- Problem details:
Your answer must hold only the lines below from the line containing "1. NIEKADA nedirbti šalia roboto, kai jis juda." through the line containing "- Visada, dirbdami", each reproduced exactly.

- Provided material:
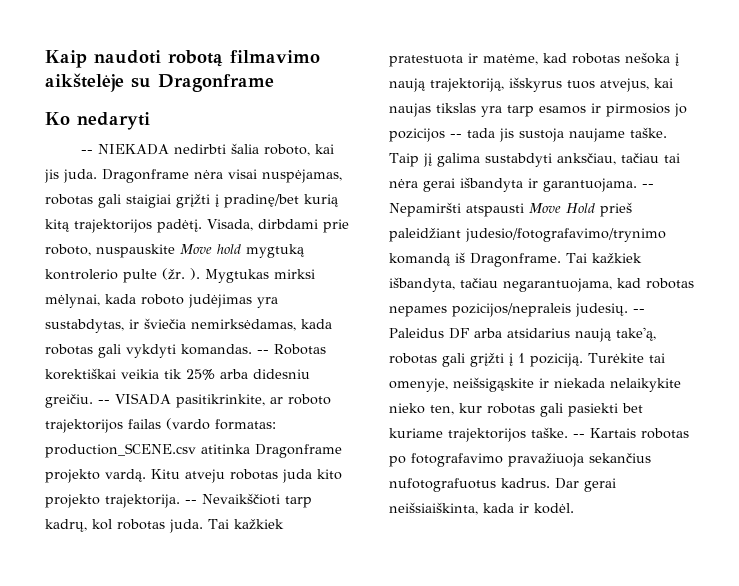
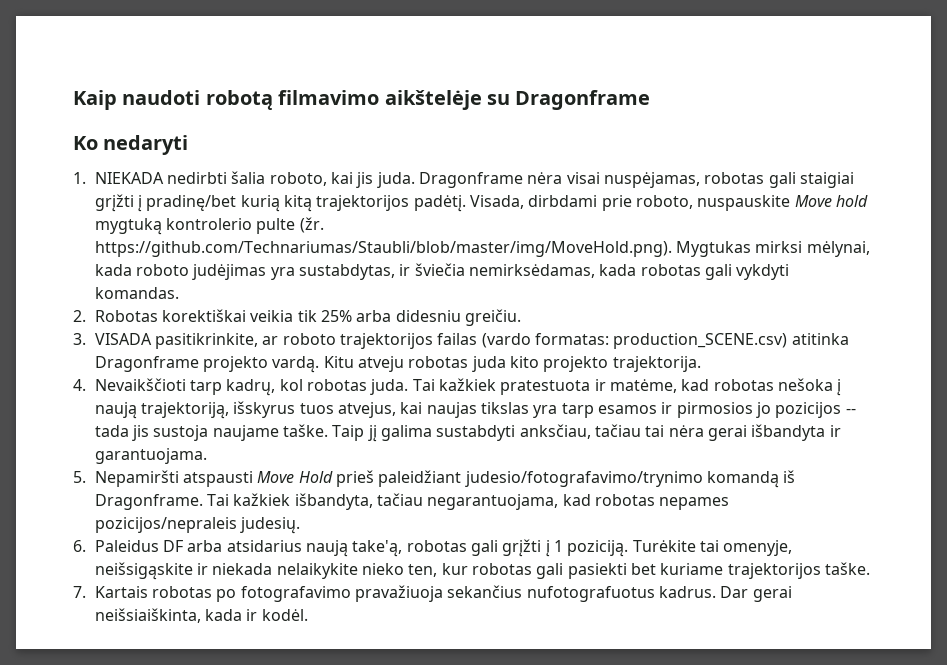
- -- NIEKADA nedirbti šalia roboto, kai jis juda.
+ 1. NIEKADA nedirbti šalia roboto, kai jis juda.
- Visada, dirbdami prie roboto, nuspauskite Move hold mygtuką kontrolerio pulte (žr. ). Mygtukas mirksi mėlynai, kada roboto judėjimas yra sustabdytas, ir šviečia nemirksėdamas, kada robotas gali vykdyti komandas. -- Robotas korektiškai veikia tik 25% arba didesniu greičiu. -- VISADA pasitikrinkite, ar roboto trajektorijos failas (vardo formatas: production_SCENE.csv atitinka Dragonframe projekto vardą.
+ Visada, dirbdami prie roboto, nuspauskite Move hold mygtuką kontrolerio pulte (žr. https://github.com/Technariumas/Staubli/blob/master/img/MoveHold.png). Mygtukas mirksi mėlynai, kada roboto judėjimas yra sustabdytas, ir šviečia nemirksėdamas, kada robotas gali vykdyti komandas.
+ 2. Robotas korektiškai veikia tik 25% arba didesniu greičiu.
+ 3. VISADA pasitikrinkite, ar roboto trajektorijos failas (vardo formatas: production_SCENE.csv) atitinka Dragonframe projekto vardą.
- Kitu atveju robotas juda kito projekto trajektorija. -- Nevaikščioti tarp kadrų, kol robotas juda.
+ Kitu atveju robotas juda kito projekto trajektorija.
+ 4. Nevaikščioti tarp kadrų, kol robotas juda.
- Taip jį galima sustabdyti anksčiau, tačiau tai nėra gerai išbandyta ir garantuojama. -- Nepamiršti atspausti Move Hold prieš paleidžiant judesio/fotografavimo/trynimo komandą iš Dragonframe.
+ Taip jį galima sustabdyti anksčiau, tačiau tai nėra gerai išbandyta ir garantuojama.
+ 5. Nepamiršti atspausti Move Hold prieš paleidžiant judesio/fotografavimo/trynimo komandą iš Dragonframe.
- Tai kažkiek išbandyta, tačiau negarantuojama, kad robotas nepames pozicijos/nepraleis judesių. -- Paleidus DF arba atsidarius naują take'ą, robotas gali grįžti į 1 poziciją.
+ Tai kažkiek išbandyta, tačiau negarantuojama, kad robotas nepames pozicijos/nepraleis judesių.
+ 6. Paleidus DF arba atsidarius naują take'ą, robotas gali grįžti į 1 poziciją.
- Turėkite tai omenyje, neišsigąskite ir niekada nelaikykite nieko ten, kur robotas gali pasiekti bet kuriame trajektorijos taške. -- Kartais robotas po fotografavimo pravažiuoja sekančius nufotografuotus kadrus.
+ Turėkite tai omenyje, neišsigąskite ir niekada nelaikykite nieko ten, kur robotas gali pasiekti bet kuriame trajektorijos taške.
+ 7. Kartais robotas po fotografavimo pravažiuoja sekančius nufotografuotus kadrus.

- Answer to the exercise:
+ 1. NIEKADA nedirbti šalia roboto, kai jis juda.
- Visada, dirbdami prie roboto, nuspauskite Move hold mygtuką kontrolerio pulte (žr. ). Mygtukas mirksi mėlynai, kada roboto judėjimas yra sustabdytas, ir šviečia nemirksėdamas, kada robotas gali vykdyti komandas. -- Robotas korektiškai veikia tik 25% arba didesniu greičiu. -- VISADA pasitikrinkite, ar roboto trajektorijos failas (vardo formatas: production_SCENE.csv atitinka Dragonframe projekto vardą.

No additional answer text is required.